Chesapeake poussé à la faillite en plongeant les prix de l'énergie

(Bloomberg) – Chesapeake Energy Corp., l'archétype des fortunes extraordinaires de gaz de schiste des États-Unis, a déposé son bilan, devenant l'une des plus grandes victimes d'un effondrement spectaculaire de la demande d'énergie suite au blocage mondial induit par le virus.

La société d'Oklahoma City a déposé une demande de protection en vertu du chapitre 11 contre les créanciers auprès du tribunal de faillite américain du district sud du Texas.

La société a également conclu un accord visant à éliminer environ 7 milliards de dollars de dettes et à garantir 925 millions de dollars de financement aux débiteurs en possession, a déclaré Chesapeake dimanche dans un communiqué.

«Nous réinitialisons fondamentalement la structure du capital et les activités de Chesapeake pour remédier à nos faiblesses financières héritées et tirer parti de nos forces opérationnelles importantes», a déclaré le directeur général Doug Lawler dans le communiqué. « Bien que nous ayons supprimé plus de 20 milliards de dollars de levier financier et d'engagements financiers, nous pensons que cette restructuration est nécessaire au succès à long terme et à la création de valeur de l'entreprise. »

Chesapeake est en partie victime de son propre succès – et de celui de ses pairs – dans l'extraction du gaz des bassins schisteux, ce qui a contribué à une surabondance mondiale et pesé sur les prix. Même avant le coronavirus, la société avait lutté pendant des années avec un lourd endettement accumulé au cours d'une précédente période d'expansion agressive.

Il y a une dizaine d'années, Chesapeake était un géant de 37,5 milliards de dollars dirigé par feu Aubrey McClendon, un défenseur haut en couleur et franc de l'industrie du gaz naturel. Il était à l'avant-garde de la révolution de la fracturation hydraulique qui a transformé l'industrie pétrolière et gazière américaine en déclenchant une ruée vers des réserves de schiste jusque-là inexploitées. La société a fait des chèques à couper le souffle aux entreprises et aux résidents de Fort Worth pour les inciter à forer sur leurs terres dans le schiste Barnett du nord du Texas, le premier champ de schiste en Amérique à avoir frappé le grand jour.

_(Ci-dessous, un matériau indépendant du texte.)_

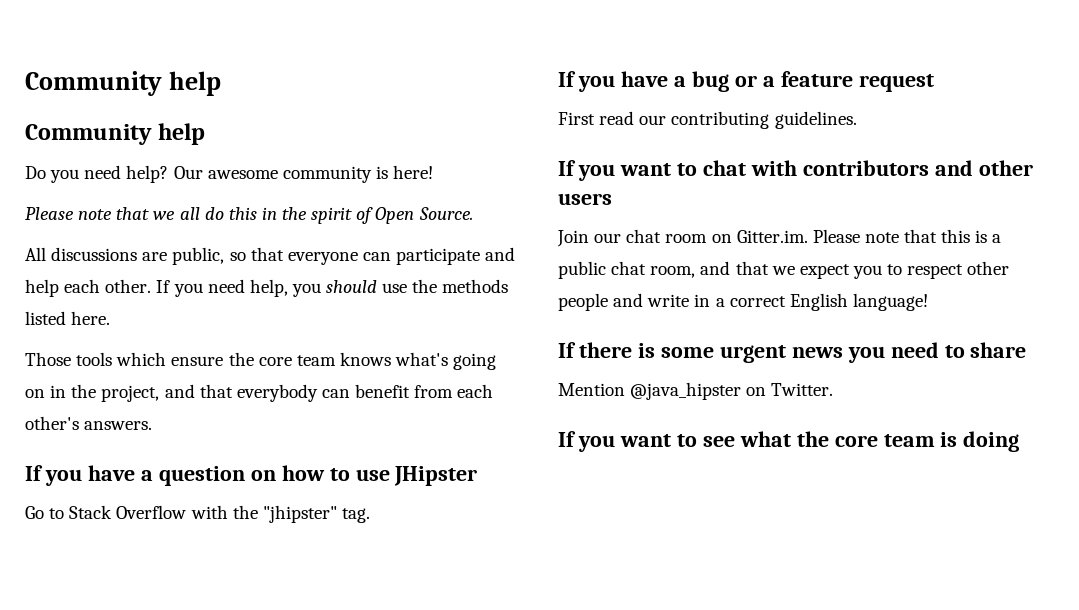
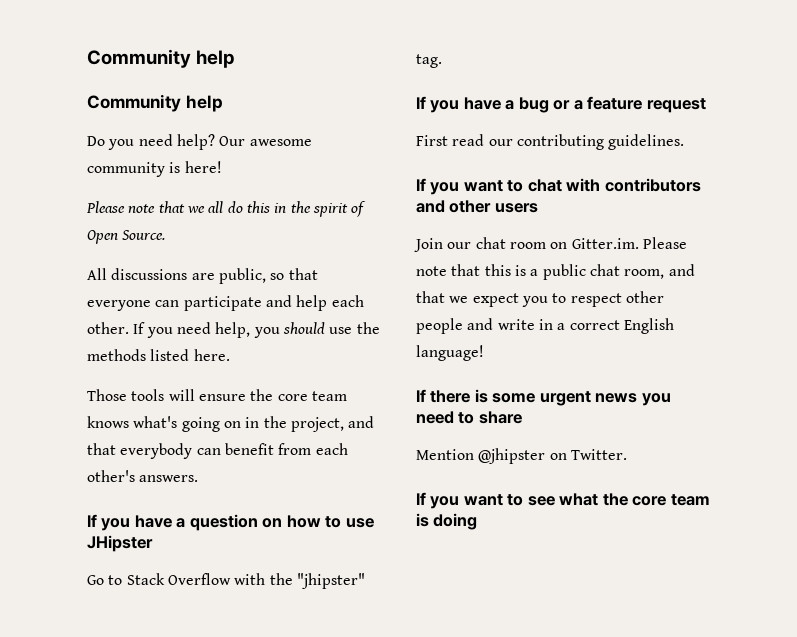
- Those tools which ensure the core team knows what's going on in the project, and that everybody can benefit from each other's answers.
+ Those tools will ensure the core team knows what's going on in the project, and that everybody can benefit from each other's answers.
- Mention @java_hipster on Twitter.
+ Mention @jhipster on Twitter.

Ces jours grisants n'ont pas duré. Le gaz naturel américain a chuté après la crise financière alors que les frackers ont submergé la demande et que les prix n'ont toujours pas revu leurs sommets précédents. Les investisseurs ont chié sur Chesapeake, qui à ce moment-là n'était pas seulement endetté mais aux prises avec un empire immobilier qui comprenait des centres commerciaux, une église et une épicerie. McClendon a été évincé en 2013 et a été tué dans un accident de voiture trois ans plus tard.

Au cours des années suivantes, la direction a cherché à compenser la baisse de sa fortune en gaz en se tournant vers l'exploration pétrolière, la fracturation ayant fait des États-Unis le plus grand producteur mondial de pétrole brut et un grand exportateur. Cependant, tout optimisme concernant cette stratégie s'est évaporé avec l'effondrement récent des prix du pétrole au milieu de la pandémie de Covid-19.

Lawler a repris Chesapeake en 2013 dans le but de réduire son endettement qui était plus important que celui d'Exxon Mobil Corp., une entreprise 29 fois la valeur marchande de Chesapeake à l'époque. Il avait compté sur des réductions des dépenses en capital et des ventes d'actifs pour couvrir ses dettes. La société était en pourparlers l'an dernier avec Jerry Jones, le propriétaire milliardaire des Cowboys de Dallas, au sujet d'une vente d'actifs de schiste d'un milliard de dollars, mais aucun accord n'a été conclu.

En mai, Lawler a été contraint de rejeter les perspectives de son entreprise pour l’année entière et de déprécier la valeur de 8,5 milliards de dollars d’actifs alors que la demande d’énergie chutait dans le contexte du verrouillage de Covid-19. À ce moment-là, la valeur marchande du producteur était tombée à moins de 200 millions de dollars.

La faillite fait suite à celle d'un autre haut voleur du secteur pétrolier américain, Whiting Petroleum Corp., qui a déposé le chapitre 11 début avril après avoir défendu ce qui était autrefois le premier champ de schiste américain, le Bakken du Dakota du Nord.